A sitemap is an XML-formatted file that lists links of your site, optionally with discrete information, like timestamps. It isn’t easily readable for humans–but robots, like Googlebot, can quickly digest it.
We can attach an XSL-formated stylesheet to the sitemap so that it’s easily readable for human beings. However, robots do not make use of the stylesheet.
Let’s get this out right away: A sitemap does not directly contribute to ranking — sitemaps only help with indexing pages quicker. Most sites without a sitemap perform just as well in search as sites with one in the same sector. And, if you manage content via a dynamic CMS like WordPress, you probably do not need a sitemap at all.
Below, we’ll dive into the intricate, layman-friendly details so that you can make an informed decision on why you should use a sitemap. Thereunder, we’ll explain how our sitemap works with your WordPress website.
As always, we composed this article using reliable evergreen sources, such as Google’s documentation and Bing’s documentation, and we never rely on pseudo-science or hacks spouted by self-proclaimed SEO gurus.
In this article, we cover search engines that have a 98% combined market share.
Why should I use a sitemap?
You may want to consider using a sitemap if:
- Your site is new and search engines aren’t aware of its hierarchy yet.
- Your site is large and has over 500 pages.

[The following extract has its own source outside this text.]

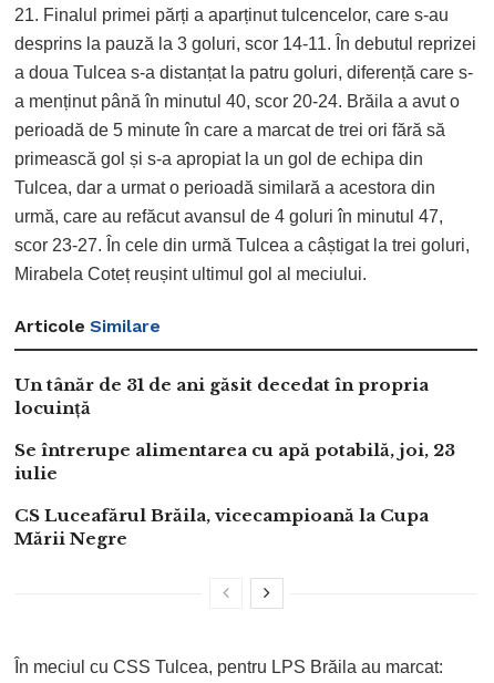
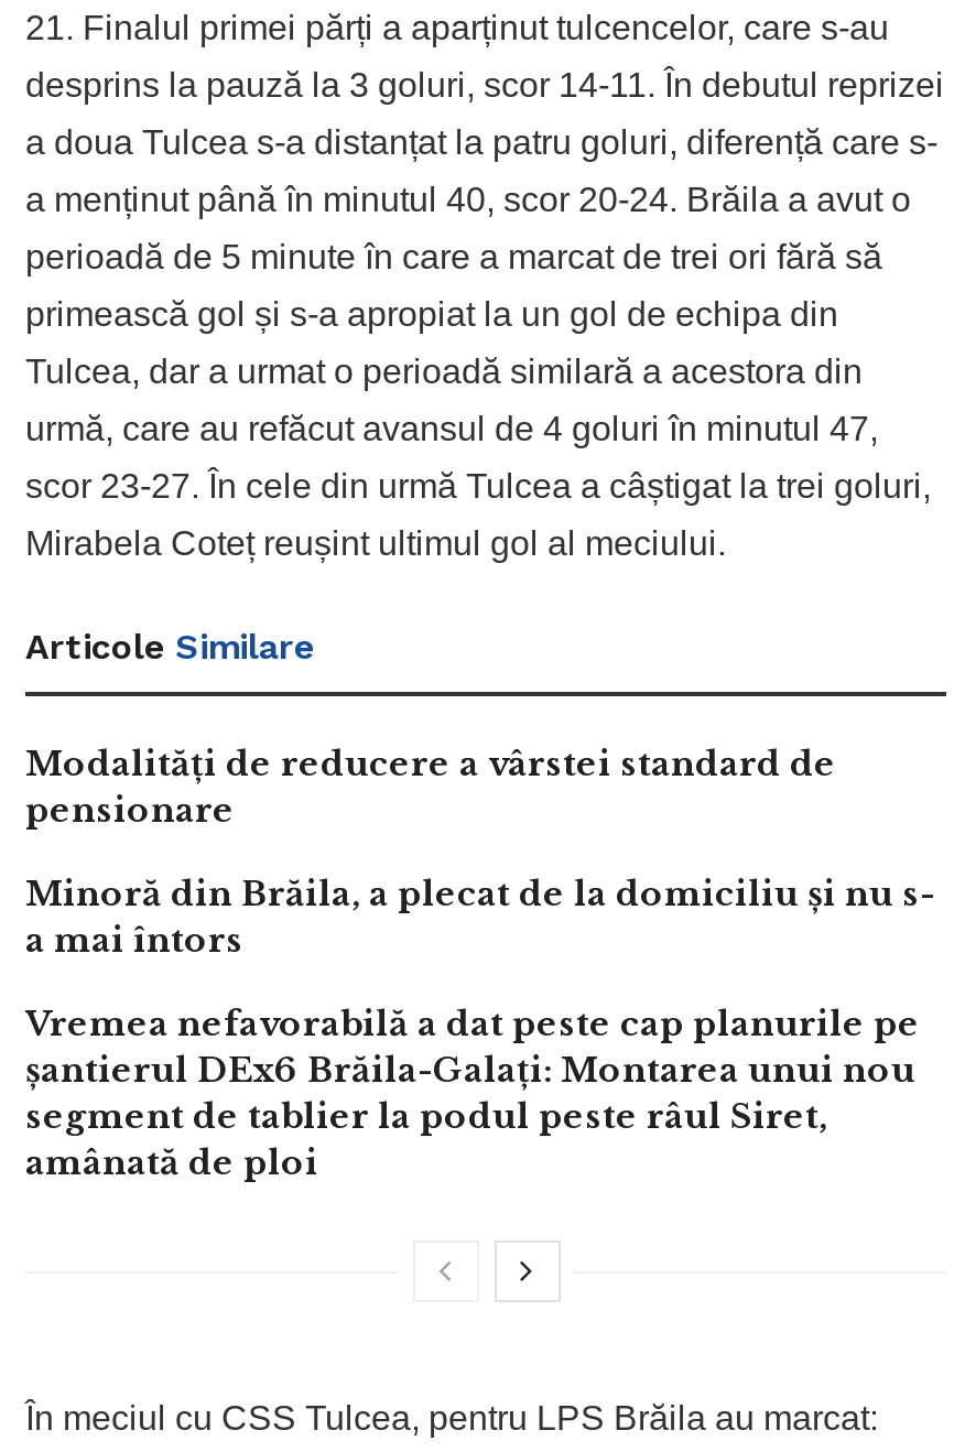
[14,374,429,418] Un tânăr de 31 de ani găsit decedat în propria | locuință -> [25,744,836,832] Modalități de reducere a vârstei standard de | pensionare
[14,439,455,483] Se întrerupe alimentarea cu apă potabilă, joi, 23 | iulie -> [25,874,935,962] Minoră din Brăila, a plecat de la domiciliu și nu s- | a mai întors
[14,504,429,549] CS Luceafărul Brăila, vicecampioană la Cupa | Mării Negre -> [25,1004,920,1184] Vremea nefavorabilă a dat peste cap planurile pe | șantierul DEx6 Brăila-Galați: Montarea unui nou | segment de tablier la podul peste râul Siret, | amânată de ploi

- Your site has many old, deeply tucked away pages.
- Your site does not have a natural hierarchy.
- Your site publishes time-sensitive, expiring content, such as news.
You don’t need a sitemap if:
- Your site is small and well-established.
- Your site has proper internal linking, such as menus, archives, and breadcrumbs.
Some SEOs advocate using sitemaps for indexing images and videos. The sitemap is antiquated and limited in this regard, and we recommend moving forward using Schema.org structured data, instead.
Your site is new: discovering all pages
Search engines crawlers (also known as “spiders”) first need to discover your site before the search engine can index it. As they crawl over your pages, they’ll need to process each page to discover more links. Then, they’ll crawl those linked pages, process those pages, discover more links, and so forth.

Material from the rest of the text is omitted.